== Exercise ==
Return, without pictures, the lines from the start of the data through the one that contains "border-right: 5px solid transparent;".

** Input data follows **

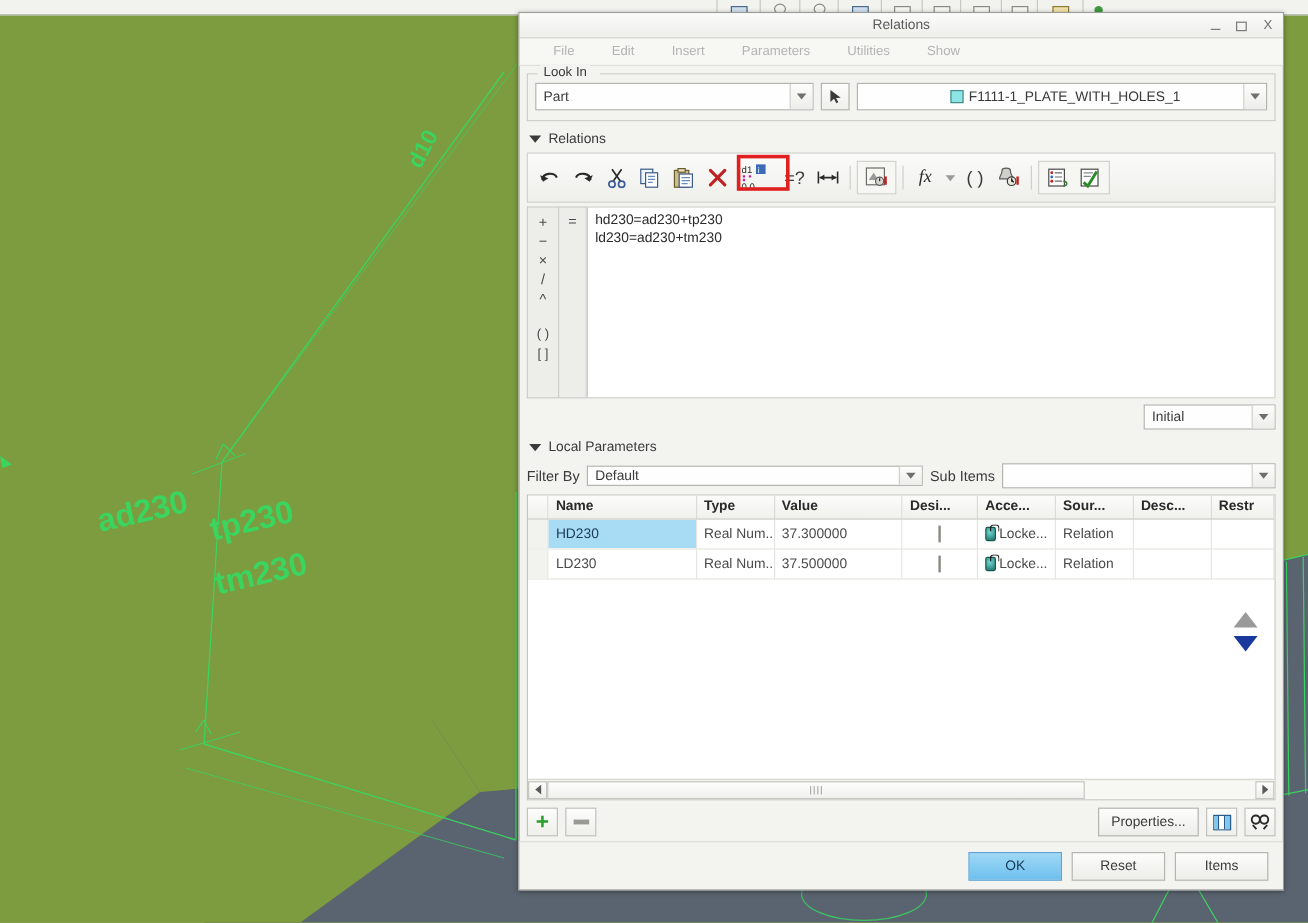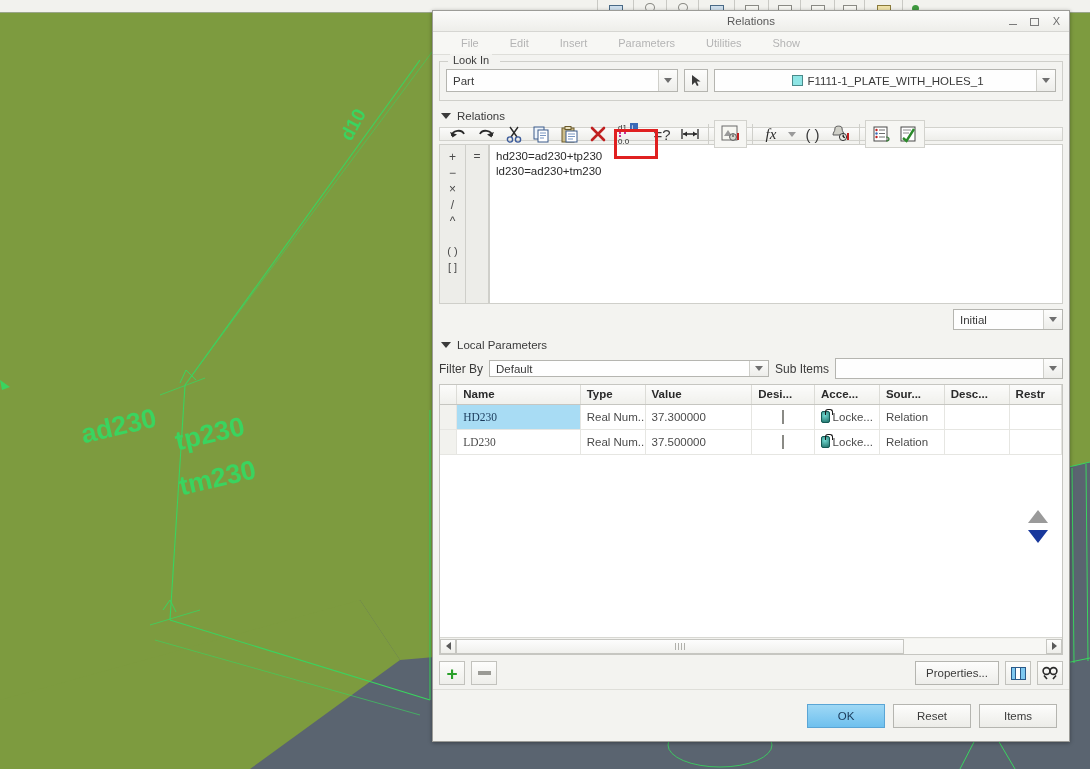--- a/index.html
+++ b/index.html
@@ -136,21 +136,21 @@
   .section-head {
     display: flex; align-items: center; gap: 6px;
     height: 18px; flex: none; margin-top: 6px; padding-left: 2px;
   }
   .tri-right-down { width: 0; height: 0; border-left: 5px solid transparent; border-right: 5px solid transparent;
                     border-top: 6px solid #3a3a3a; }
   .section-head .sh-label { font-size: 11.5px; color: #3a3a3a; }
 
   
   #rel-toolbar {
-    height: 14px; flex: none; margin-top: 2px;
+    height: 42px; flex: none; margin-top: 2px;
     background: linear-gradient(#fbfbfa,#eeeeea);
     border: 1px solid #d2d2cd;
     display: flex; align-items: center; padding: 0 4px; gap: 1px;
     position: relative;
   }
   .tb-btn {
     width: 27px; height: 26px; display: flex; align-items: center; justify-content: center;
     cursor: default; position: relative;
   }
   .tb-sep { width: 1px; height: 20px; background: #cfcfca; margin: 0 4px; }
@@ -203,21 +203,21 @@
     border-right: 1px solid #dcdcd7; border-bottom: 1px solid #c6c6c1;
     font-size: 11.5px; font-weight: bold; color: #2a2a2a;
     height: 19px; padding: 0 6px; text-align: left; overflow: hidden; white-space: nowrap;
   }
   #param-table td {
     border-right: 1px solid #e6e6e2; border-bottom: 1px solid #e6e6e2;
     font-size: 11.5px; color: #4a4a4a; height: 25px; padding: 0 6px;
     white-space: nowrap; overflow: hidden;
   }
   #param-table tr.sel td.c-name { background: #a8dcf4; color: #1a3a5a; }
-  #param-table td.c-name { color: #4a4a4a; font-family: Liberation Serif, serif; }
+  #param-table td.c-name { color: #4a4a4a; }
   .chk-box { width: 12px; height: 12px; border: 1px solid #8a8a85; background: #fff; margin: 0 auto; }
   .cell-center { text-align: center; }
   .lock-ico {
     display: inline-block; width: 12px; height: 12px; vertical-align: -2px; margin-right: 3px;
     background: radial-gradient(circle at 40% 35%, #6fd8d0, #1f6f68);
     border: 1px solid #145a55; border-radius: 2px; position: relative;
   }
   .lock-ico::before {
     content: ""; position: absolute; left: 3px; top: -3px; width: 6px; height: 5px;
     border: 1px solid #1a1a1a; border-bottom: none; border-radius: 3px 3px 0 0;
@@ -256,21 +256,21 @@
     border: 1px solid #b5b5b0; display: flex; align-items: center; font-size: 11.5px; color: #3a3a3a;
   }
   .grid-ico { width: 15px; height: 13px; border: 1px solid #2a5a8a; background: #fff; display: flex; }
   .grid-ico i { flex: 1; border-right: 1px solid #2a5a8a; }
   .grid-ico i:nth-child(1) { background: #7ec8f0; }
   .grid-ico i:nth-child(2) { background: #fff; }
   .grid-ico i:nth-child(3) { background: #7ec8f0; border-right: none; }
 
   
   #dlg-footer {
-    height: 52px; flex: none; border-top: 1px solid #dedeD9;
+    height: 40px; flex: none; border-top: 1px solid #dedeD9;
     background: #f3f3f0; display: flex; align-items: center; justify-content: flex-end;
     gap: 8px; padding-right: 12px; margin-top: 4px;
   }
   .foot-btn {
     width: 78px; height: 24px; display: flex; align-items: center; justify-content: center;
     font-size: 11.5px; border: 1px solid #b5b5b0; background: linear-gradient(#fdfdfc,#ececE8);
     color: #3a3a3a;
   }
   .foot-btn.primary {
     background: linear-gradient(#9fd8f5,#6ec0ee); border-color: #5aa5d5; color: #1a3a5a;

** End of Input data **

== Output below ==
--- a/index.html
+++ b/index.html
@@ -136,21 +136,21 @@
   .section-head {
     display: flex; align-items: center; gap: 6px;
     height: 18px; flex: none; margin-top: 6px; padding-left: 2px;
   }
   .tri-right-down { width: 0; height: 0; border-left: 5px solid transparent; border-right: 5px solid transparent;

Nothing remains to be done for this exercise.